The golden age of annual publication was the period between the turn of the 20th century through to the 1950s. The Magnet, Schoolgirl’s Own Annual, The Dandy, Girl’s Crystal, Princess, Bunty, The Beano, Rupert - these titles and many others found their way into Christmas stockings throughout Britain and its colonies, New Zealand, included. These annuals – like the magazines of the same title throughout the year - were miscellanies of comic stories and strips, fiction, verse, puzzles and how tos; each title was aimed at either boys or girls and the material within reflected the ferocious gender stereotyping of the time. Authors and artists were almost never credited.
The average issue of Bunty magazine – to take one representative example - contained several short comic-strip stories, broken up by letters pages, competitions, featured readers, puzzle pages, promotions, next-week previews or advertisements. Bunty Annual provided a similar mix and included new stories starring many of the popular characters serialized throughout the year. ‘The Four Marys’ was the most celebrated of these serials – set in a girls’ boarding school. The boarding school story and boys adventure stories were staples of the classic annual.
By the 1970s and 80s the classic annual mix was being adapted for promotion of toys and commodities – Barbie Annual, Transformer Annual etc – and the classic annual titles quietly faded away. Today Girls’ Crystal, Rupert, The Beano and all the rest are objects of considerable nostalgia for the adults who read them in their youth. They are also sought after by annual collectors around the globe. Check out your local second-hand bookshop – there’s bound to be an annual or two there. Or possibly in your grandparents’ attics or garages.
Annual draws its inspiration from these classic annuals – in particular from their mix of different forms: comics, stories, poetry, puzzles, games, how tos and articles.
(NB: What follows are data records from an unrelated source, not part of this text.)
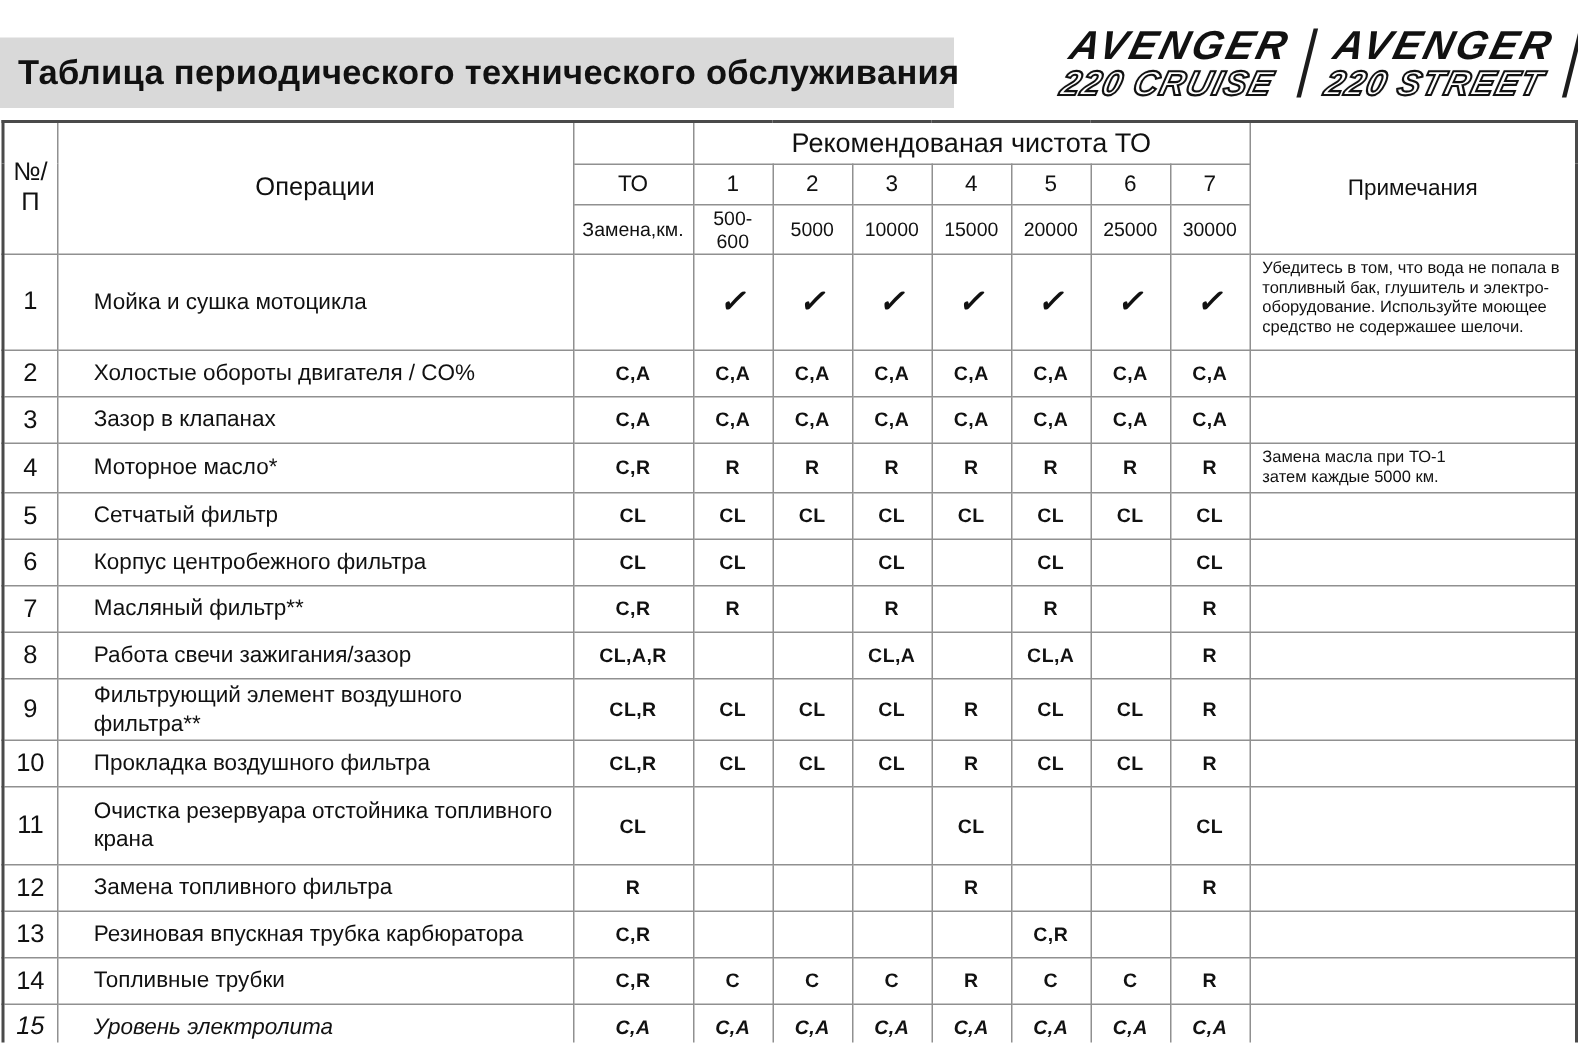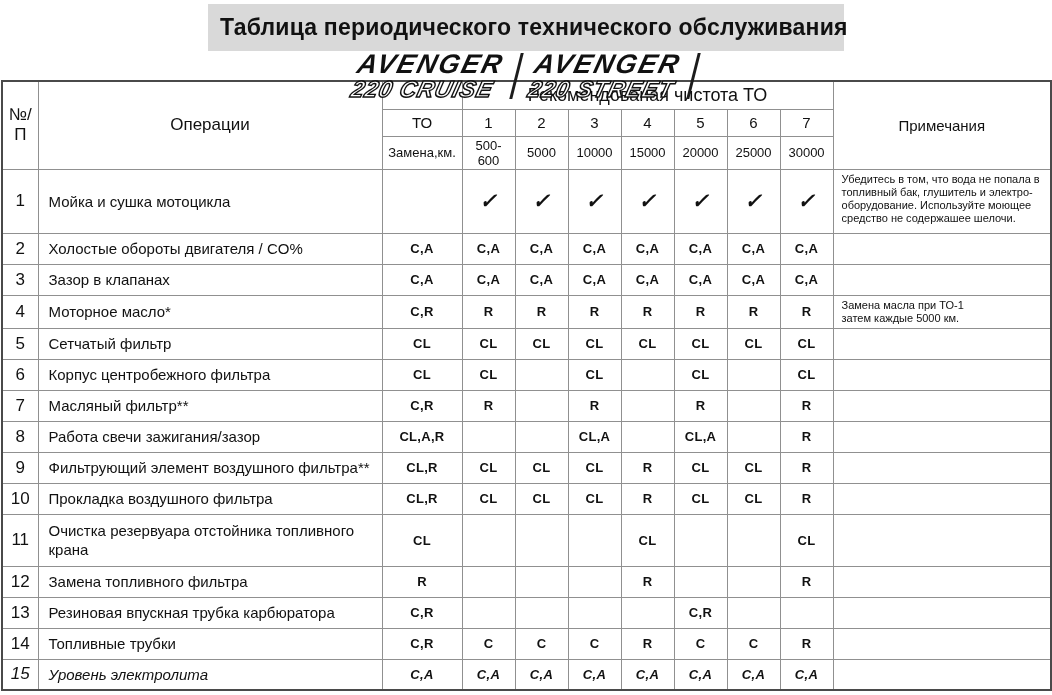--- a/index.html
+++ b/index.html
@@ -10,8 +10,8 @@
   }
   
   .topbar{
-    display:flex;align-items:center;
-    padding:4px 0 0 0;height:72px;box-sizing:border-box;flex-direction:column;
+    display:flex;align-items:flex-end;
+    padding:4px 0 0 0;height:72px;box-sizing:border-box;
   }
   .title-box{
     background:#d9d9d9;

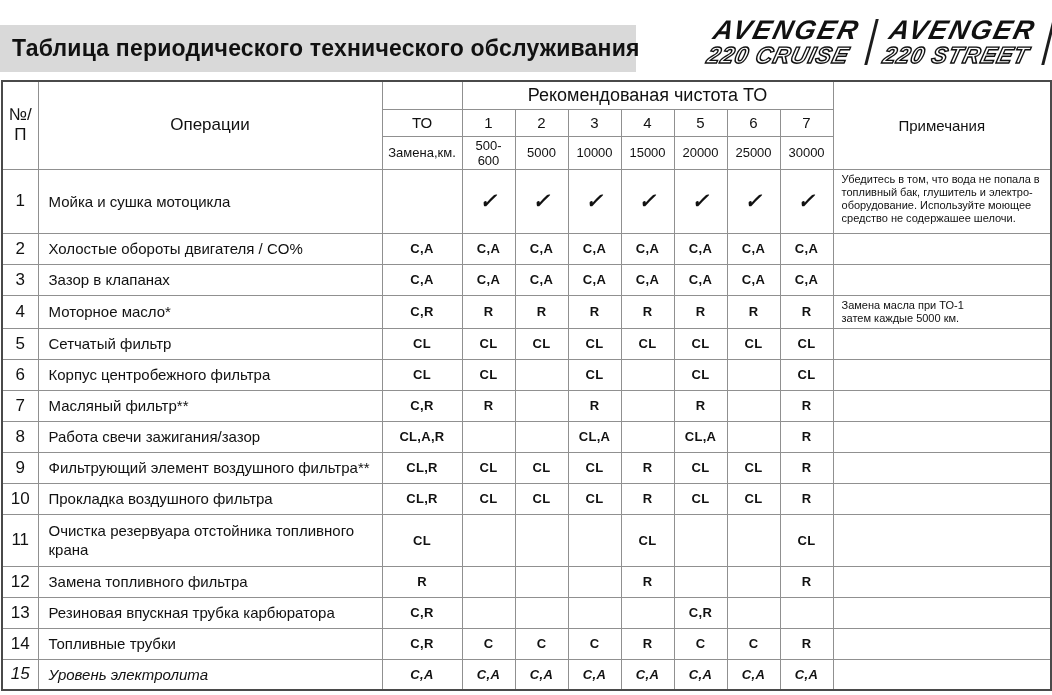--- a/index.html
+++ b/index.html
@@ -57,7 +57,7 @@
   .th-mileage{font-size:13px;padding:1px 1px;}
   .th-notes{font-size:15px;}
   td.num{font-size:17px;text-align:center;vertical-align:middle;}
-  td.op{font-size:15px;text-align:left;vertical-align:middle;padding-left:10px;line-height:19px;}
+  td.op{font-size:15px;text-align:left;vertical-align:middle;padding-left:24px;line-height:19px;}
   td.code{font-size:13px;font-weight:bold;text-align:center;vertical-align:middle;letter-spacing:.3px;}
   td.code.check{font-size:21px;font-weight:bold;font-style:italic;}
   td.note{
A second important influence were Puffin Annual 1 & Puffin Annual 2 from 1974 and 1975. These remarkable literary publications featured the same mix of material as the classic annuals but the writers and artists were a roll call of some of the great 20th century authors for children: Roald Dahl, Tove Jansson, Edward Ardizzone, Quentin Blake, Pauline Baynes, Raymond Briggs and many, many more.
Annual does have a boarding school story – a tribute to the old annuals – but it is, we hope, a thoroughly contemporary publication – for any and every kind of reader, whatever their age and gender.